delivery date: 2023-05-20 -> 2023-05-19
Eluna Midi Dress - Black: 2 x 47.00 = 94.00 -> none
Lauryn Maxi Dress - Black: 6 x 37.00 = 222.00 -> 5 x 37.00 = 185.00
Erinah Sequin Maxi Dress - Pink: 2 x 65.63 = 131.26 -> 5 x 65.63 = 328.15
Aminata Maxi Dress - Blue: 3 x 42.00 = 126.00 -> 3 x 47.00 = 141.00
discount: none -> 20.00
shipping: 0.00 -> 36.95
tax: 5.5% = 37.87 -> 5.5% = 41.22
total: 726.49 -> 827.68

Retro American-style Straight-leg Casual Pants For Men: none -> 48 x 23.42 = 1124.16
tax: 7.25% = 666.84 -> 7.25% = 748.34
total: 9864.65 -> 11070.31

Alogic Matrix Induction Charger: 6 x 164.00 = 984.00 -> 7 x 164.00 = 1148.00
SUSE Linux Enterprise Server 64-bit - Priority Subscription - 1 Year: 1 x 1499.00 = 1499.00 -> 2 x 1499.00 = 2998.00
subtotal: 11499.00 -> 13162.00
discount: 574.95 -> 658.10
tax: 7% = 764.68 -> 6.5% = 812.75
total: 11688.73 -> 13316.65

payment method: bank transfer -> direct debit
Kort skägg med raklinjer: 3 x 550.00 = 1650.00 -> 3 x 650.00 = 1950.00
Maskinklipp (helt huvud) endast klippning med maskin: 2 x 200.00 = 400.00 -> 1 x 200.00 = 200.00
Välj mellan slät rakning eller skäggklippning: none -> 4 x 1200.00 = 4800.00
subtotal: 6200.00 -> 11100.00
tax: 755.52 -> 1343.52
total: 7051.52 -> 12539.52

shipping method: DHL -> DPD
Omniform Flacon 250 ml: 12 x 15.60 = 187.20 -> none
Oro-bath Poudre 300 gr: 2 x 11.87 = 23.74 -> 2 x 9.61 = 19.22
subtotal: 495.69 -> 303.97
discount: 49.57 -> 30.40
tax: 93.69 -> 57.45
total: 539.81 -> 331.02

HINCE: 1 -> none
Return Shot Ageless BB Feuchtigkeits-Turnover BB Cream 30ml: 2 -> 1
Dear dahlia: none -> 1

-*-*-

> _WHAT THE TASK ASKS_
Across the entries above, state how many lines include the string "subtotal", with no other text.

> _SOLUTION BELOW_
3